EXERCISE => Copy from the first line below down to and including the line with "- Prime 20 Beauty Tips". Skip the pictures.

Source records
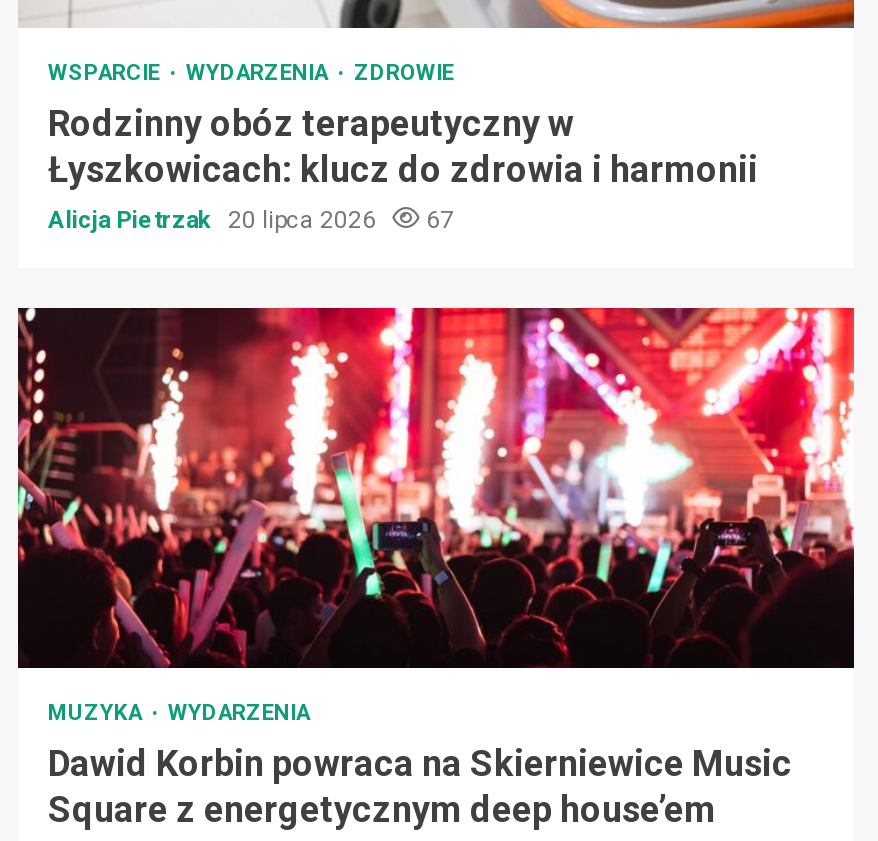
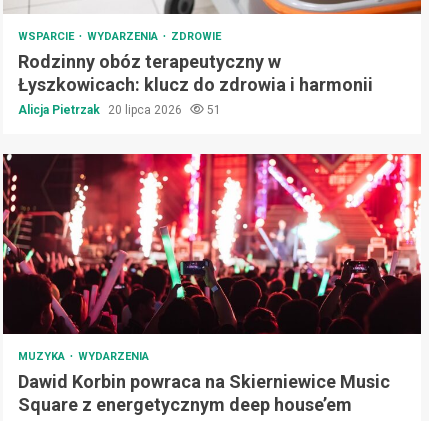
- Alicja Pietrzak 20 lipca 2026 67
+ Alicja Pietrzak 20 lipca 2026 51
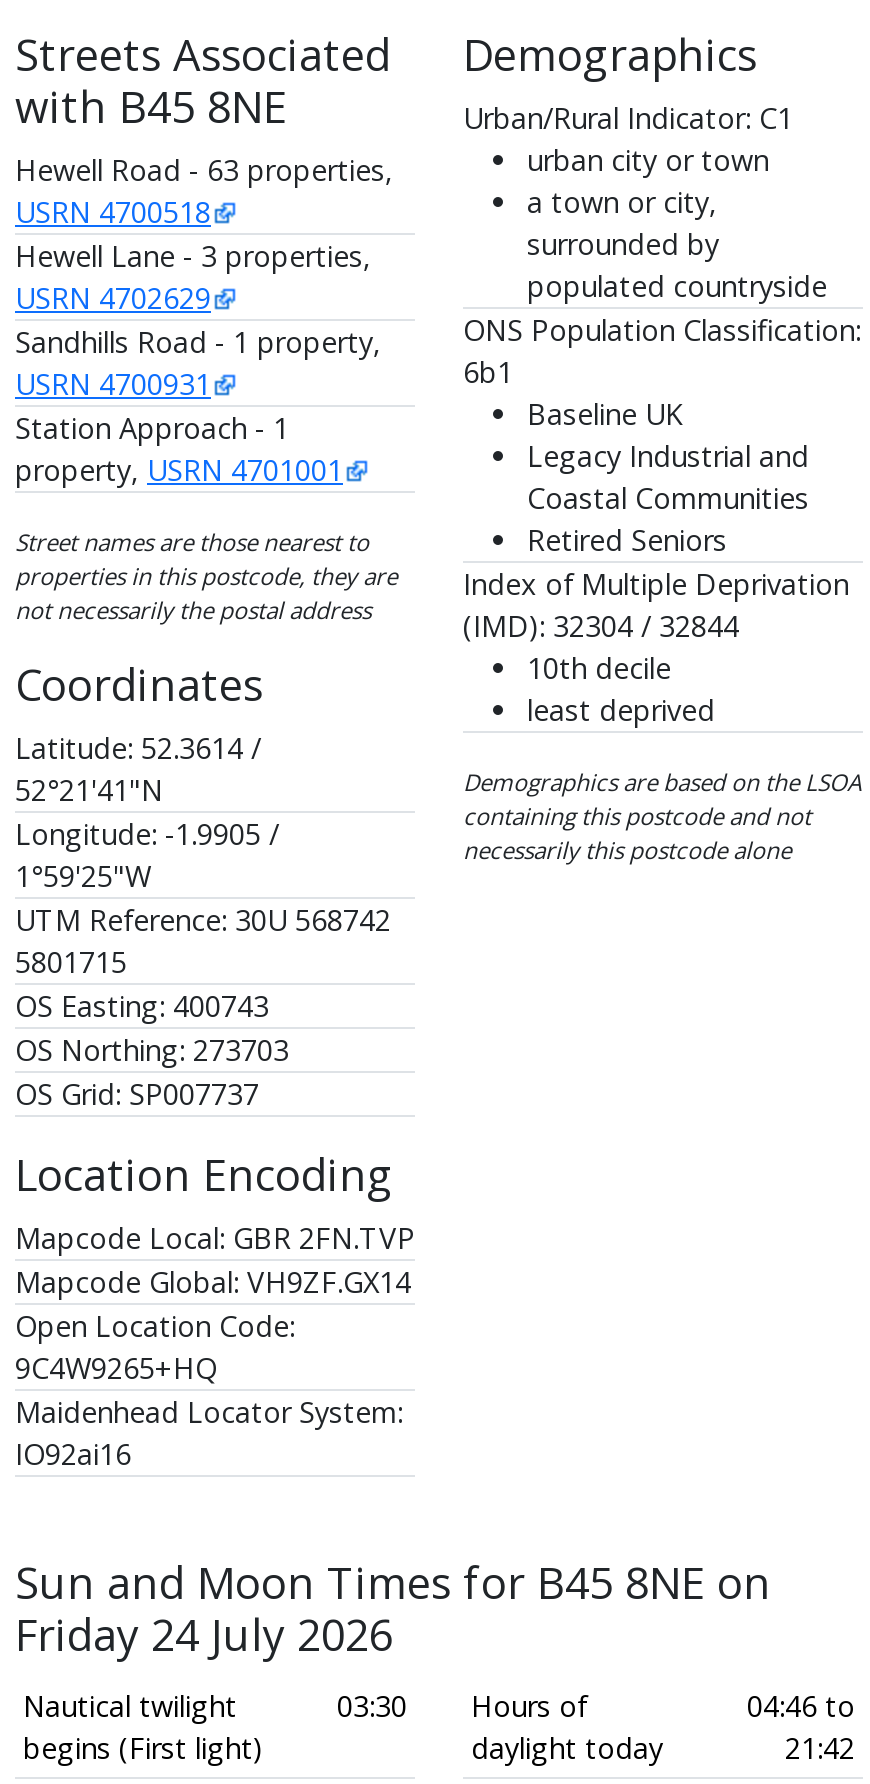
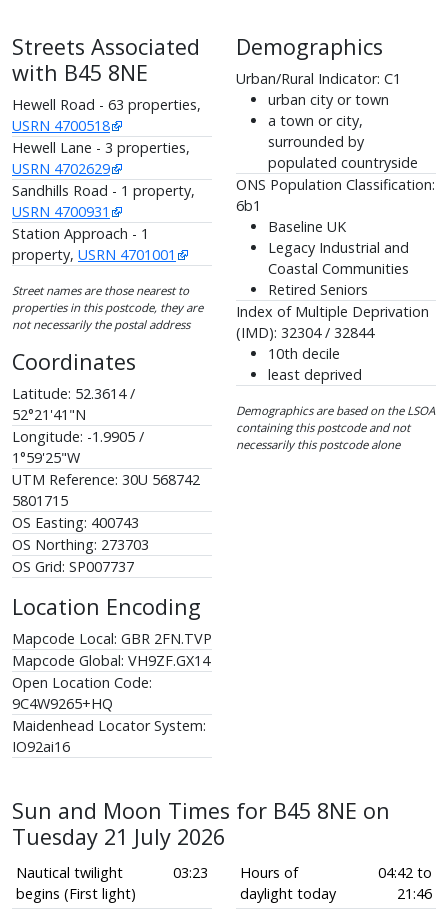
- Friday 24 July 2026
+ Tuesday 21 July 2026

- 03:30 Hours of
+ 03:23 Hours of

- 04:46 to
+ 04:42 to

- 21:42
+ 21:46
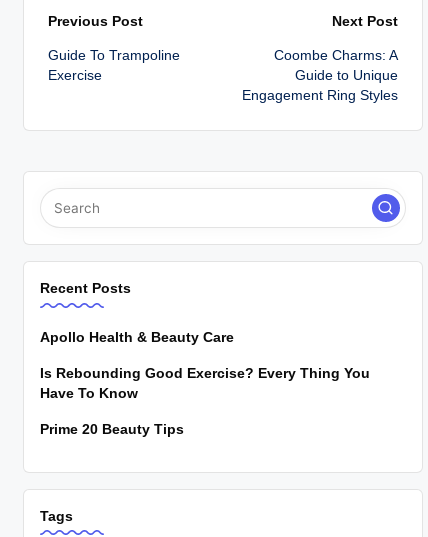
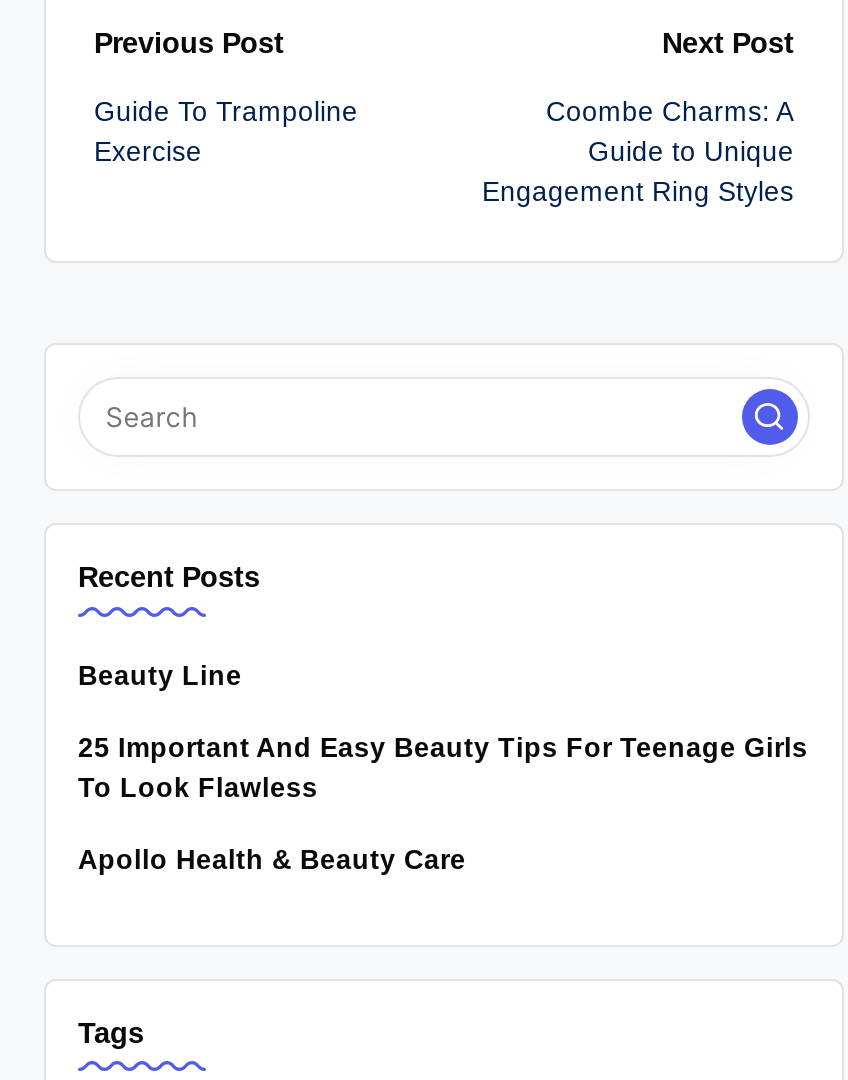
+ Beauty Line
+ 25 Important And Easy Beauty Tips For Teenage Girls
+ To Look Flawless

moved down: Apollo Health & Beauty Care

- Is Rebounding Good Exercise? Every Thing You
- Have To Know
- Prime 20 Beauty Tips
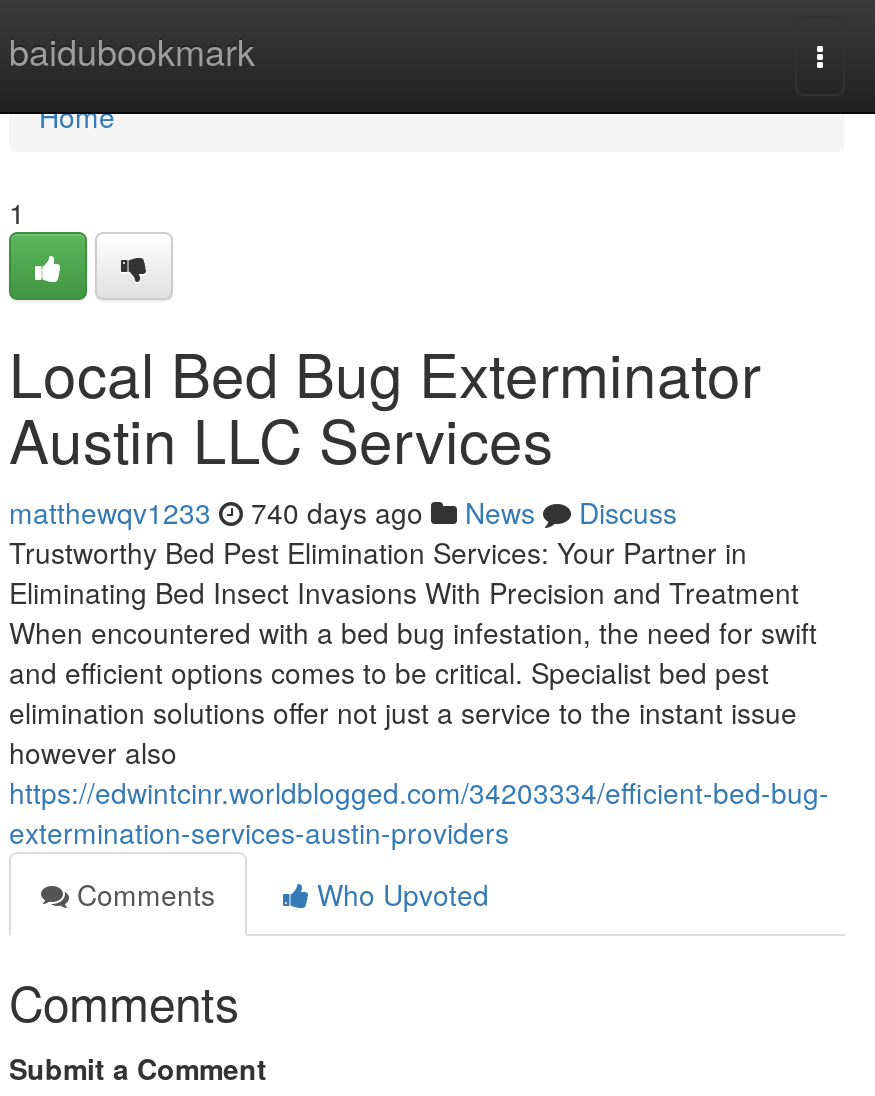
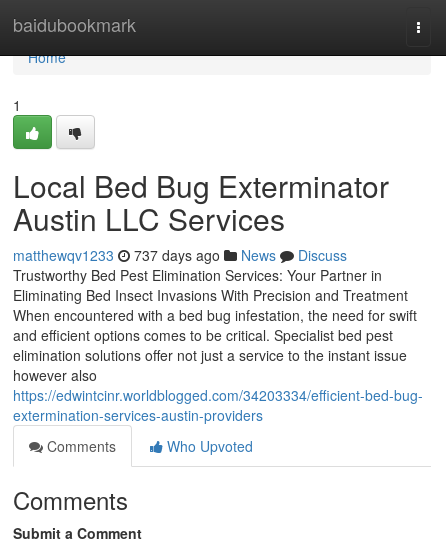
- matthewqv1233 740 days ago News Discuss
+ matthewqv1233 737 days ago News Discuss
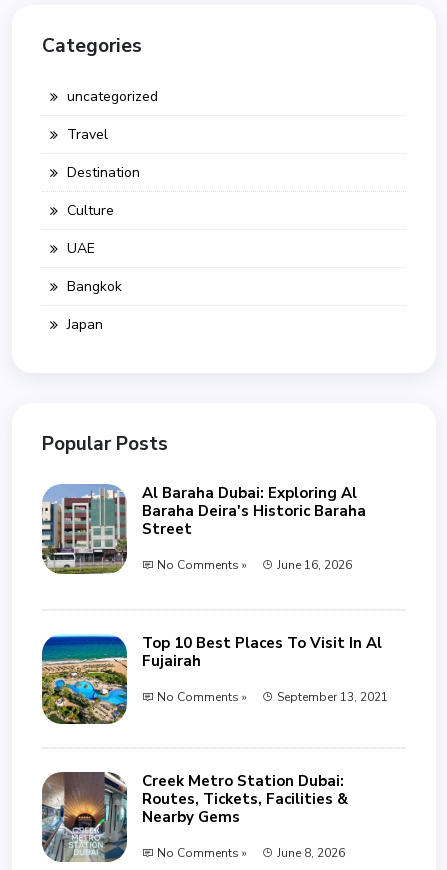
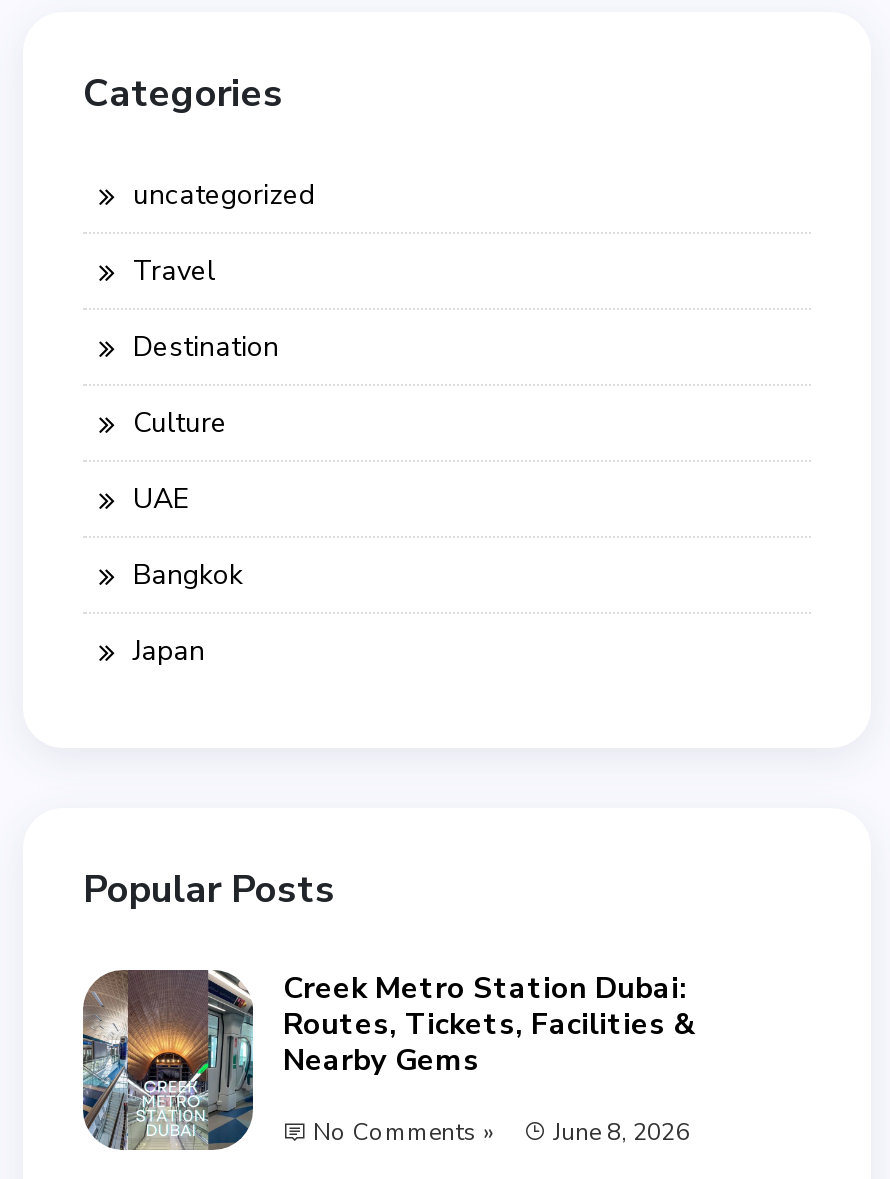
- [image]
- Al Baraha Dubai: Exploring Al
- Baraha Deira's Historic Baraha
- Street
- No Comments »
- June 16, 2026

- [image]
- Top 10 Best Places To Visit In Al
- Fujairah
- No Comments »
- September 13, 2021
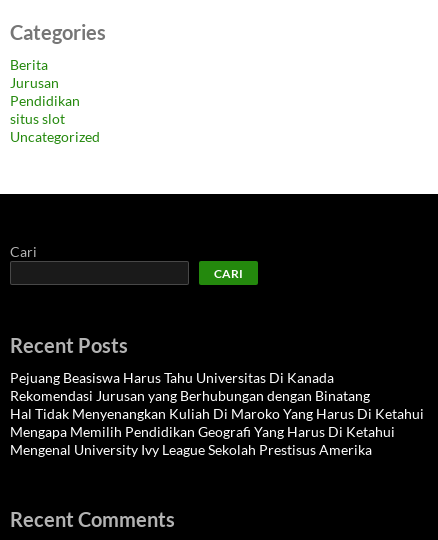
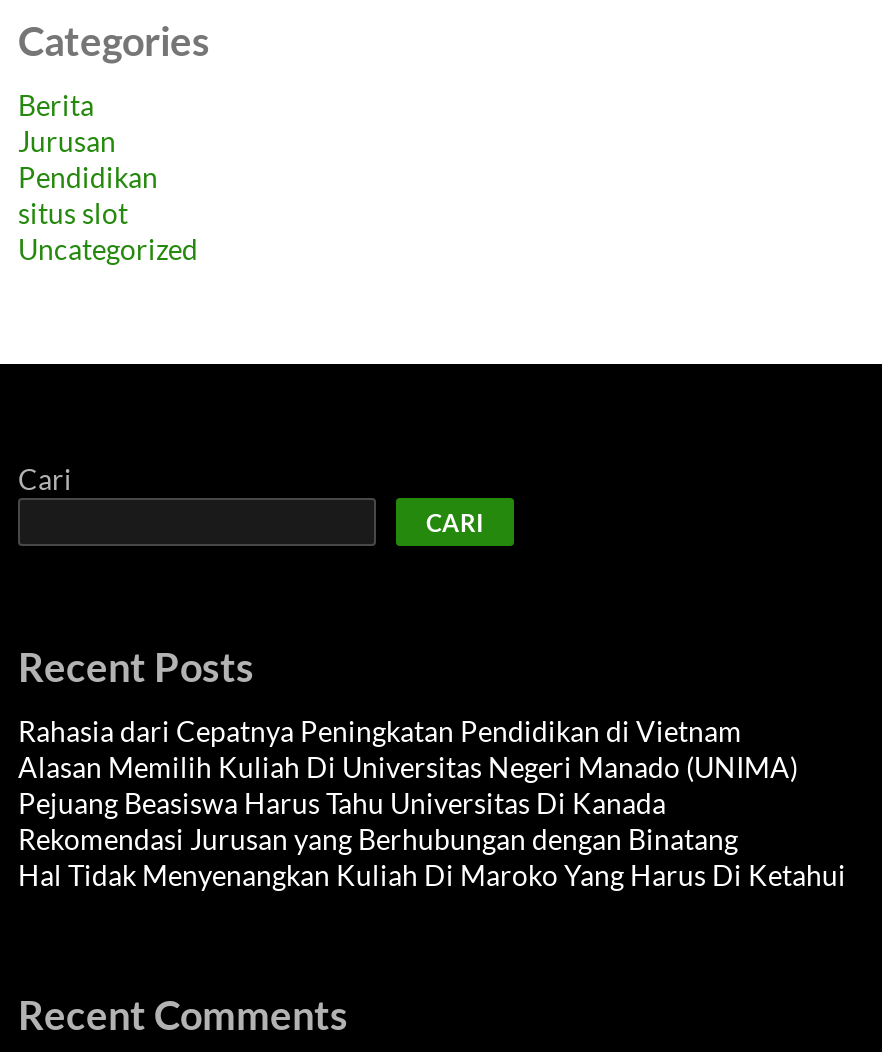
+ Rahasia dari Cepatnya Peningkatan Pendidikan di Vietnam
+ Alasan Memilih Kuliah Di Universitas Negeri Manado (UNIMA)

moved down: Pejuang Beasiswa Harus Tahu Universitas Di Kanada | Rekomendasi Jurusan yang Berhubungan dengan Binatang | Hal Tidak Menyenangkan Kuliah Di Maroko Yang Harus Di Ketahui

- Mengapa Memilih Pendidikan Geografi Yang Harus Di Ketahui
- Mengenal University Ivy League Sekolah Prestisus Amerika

WRITTEN RESPONSE =>
- Alicja Pietrzak 20 lipca 2026 67
+ Alicja Pietrzak 20 lipca 2026 51
- Friday 24 July 2026
+ Tuesday 21 July 2026

- 03:30 Hours of
+ 03:23 Hours of

- 04:46 to
+ 04:42 to

- 21:42
+ 21:46
+ Beauty Line
+ 25 Important And Easy Beauty Tips For Teenage Girls
+ To Look Flawless

moved down: Apollo Health & Beauty Care

- Is Rebounding Good Exercise? Every Thing You
- Have To Know
- Prime 20 Beauty Tips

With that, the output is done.